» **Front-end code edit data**
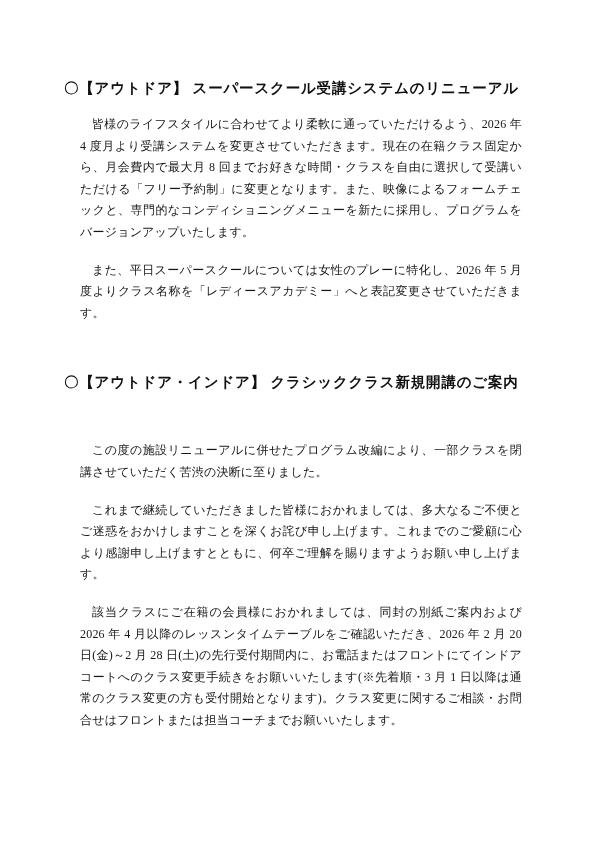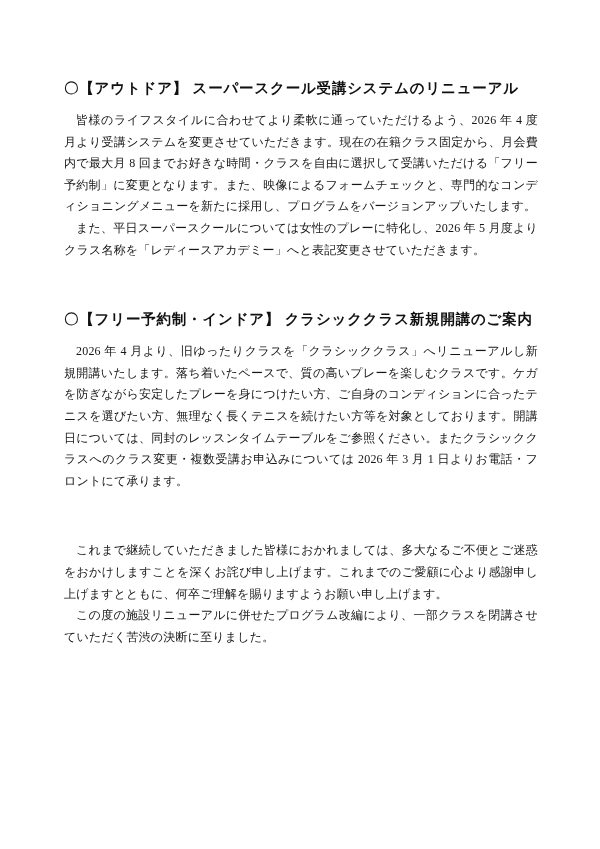"皆様のライフスタイルに合わせてより柔軟に通っていただけるよう、2026 年 4" .para { margin: 0 -> 16px }
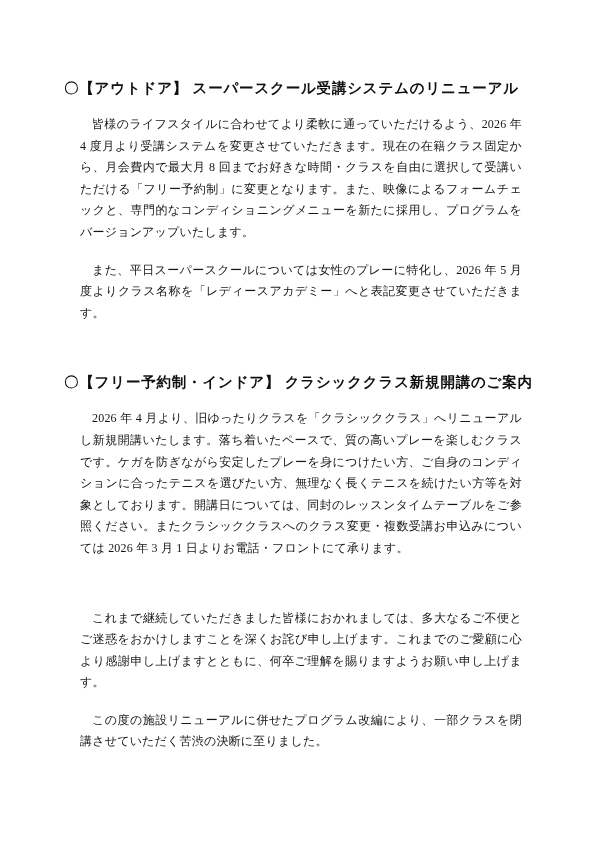"〇【フリー予約制・インドア】 クラシッククラス新規開講のご案内" h2.section-heading { text: フリー予約制 -> アウトドア }
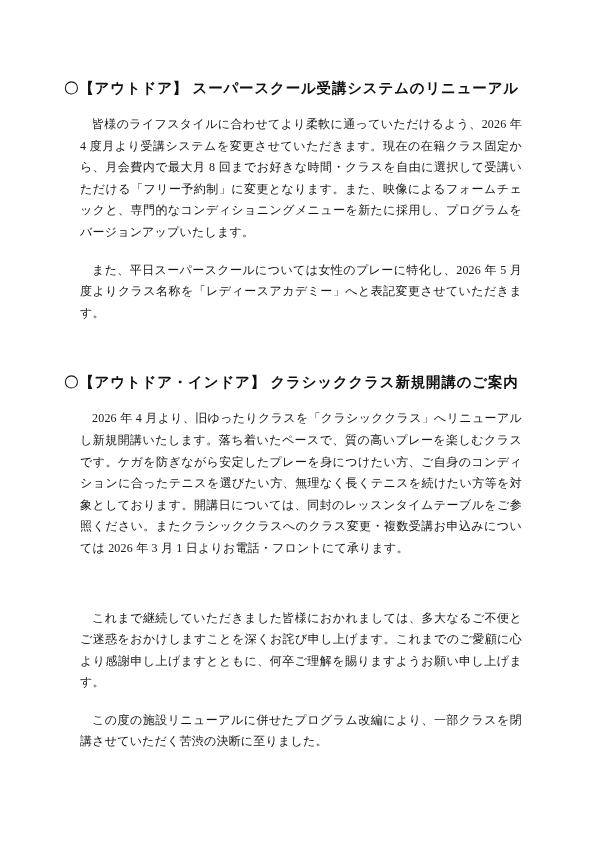"2026 年 4" p.para { html: <p>2026 年 4 月より、旧ゆったりクラスを「クラシッククラス」へリニューアルし新規開講いたします。落ち着いたペースで、質の高いプレーを楽しむクラスです。ケガを防ぎながら安定したプレーを身につけたい方、ご自身のコンディションに合ったテニスを選びたい方、無理なく長くテニスを続けたい方等を対象としております。開講日については、同封のレッスンタイムテーブルをご参照ください。またクラシッククラスへのクラス変更・複数受講お申込みについては 2026 年 3 月 1 日よりお電話・フロントにて承ります。</p> -> none }
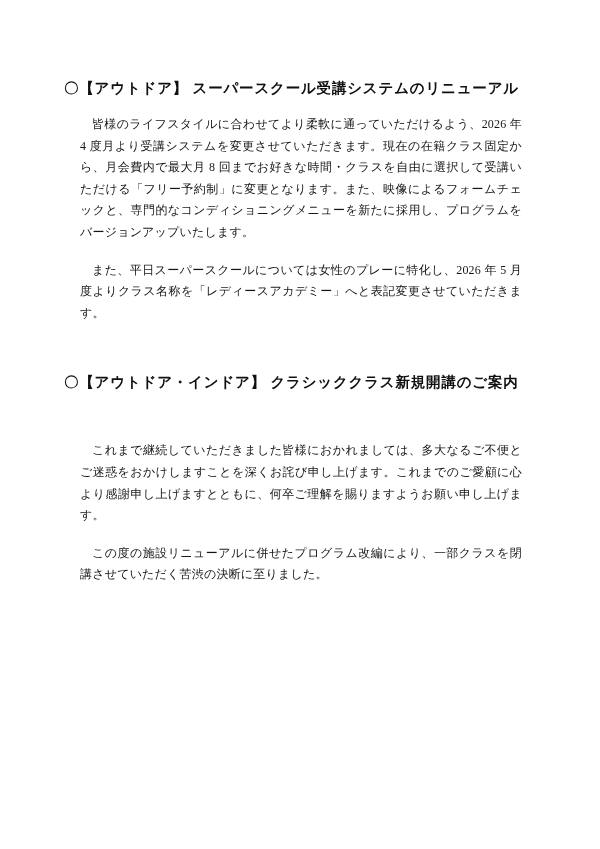"これまで継続していただきました皆様におかれましては、多大なるご不便とご迷惑をおか" p.para { order: before "この度の施設リニューアルに併せたプログラム改編により、一部クラスを閉講させていた" -> after "この度の施設リニューアルに併せたプログラム改編により、一部クラスを閉講させていた" }
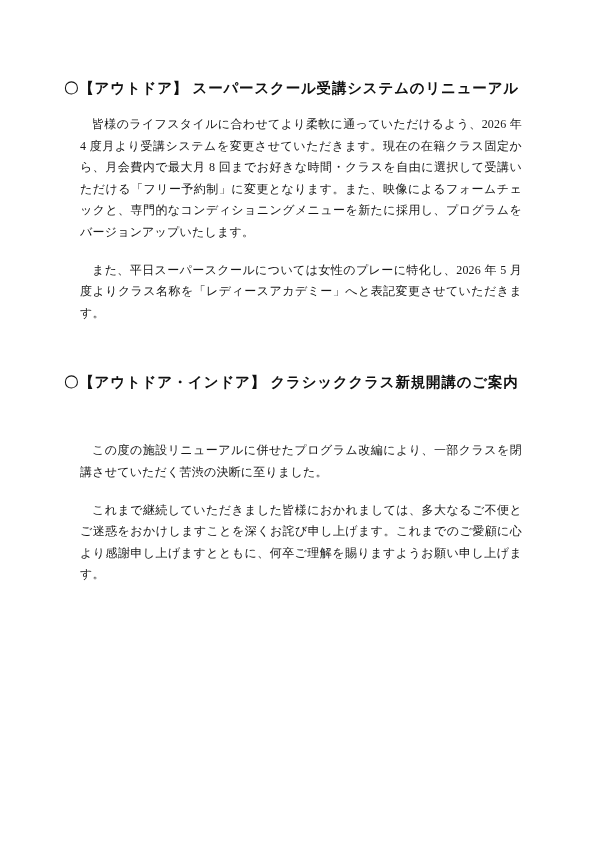"該当クラスにご在籍の会員様におかれましては、同封の別紙ご案内および 2026 年" p.para { html: none -> <p>該当クラスにご在籍の会員様におかれましては、同封の別紙ご案内および 2026 年 4 月以降のレッスンタイムテーブルをご確認いただき、2026 年 2 月 20 日(金)～2 月 28 日(土)の先行受付期間内に、お電話またはフロントにてインドアコートへのクラス変更手続きをお願いいたします(※先着順・3 月 1 日以降は通常のクラス変更の方も受付開始となります)。クラス変更に関するご相談・お問合せはフロントまたは担当コーチまでお願いいたします。</p> }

» **Task**
Drop every image, please, and write out the data above exactly as shown.

» **Response area**
"皆様のライフスタイルに合わせてより柔軟に通っていただけるよう、2026 年 4" .para { margin: 0 -> 16px }
"〇【フリー予約制・インドア】 クラシッククラス新規開講のご案内" h2.section-heading { text: フリー予約制 -> アウトドア }
"2026 年 4" p.para { html: <p>2026 年 4 月より、旧ゆったりクラスを「クラシッククラス」へリニューアルし新規開講いたします。落ち着いたペースで、質の高いプレーを楽しむクラスです。ケガを防ぎながら安定したプレーを身につけたい方、ご自身のコンディションに合ったテニスを選びたい方、無理なく長くテニスを続けたい方等を対象としております。開講日については、同封のレッスンタイムテーブルをご参照ください。またクラシッククラスへのクラス変更・複数受講お申込みについては 2026 年 3 月 1 日よりお電話・フロントにて承ります。</p> -> none }
"これまで継続していただきました皆様におかれましては、多大なるご不便とご迷惑をおか" p.para { order: before "この度の施設リニューアルに併せたプログラム改編により、一部クラスを閉講させていた" -> after "この度の施設リニューアルに併せたプログラム改編により、一部クラスを閉講させていた" }
"該当クラスにご在籍の会員様におかれましては、同封の別紙ご案内および 2026 年" p.para { html: none -> <p>該当クラスにご在籍の会員様におかれましては、同封の別紙ご案内および 2026 年 4 月以降のレッスンタイムテーブルをご確認いただき、2026 年 2 月 20 日(金)～2 月 28 日(土)の先行受付期間内に、お電話またはフロントにてインドアコートへのクラス変更手続きをお願いいたします(※先着順・3 月 1 日以降は通常のクラス変更の方も受付開始となります)。クラス変更に関するご相談・お問合せはフロントまたは担当コーチまでお願いいたします。</p> }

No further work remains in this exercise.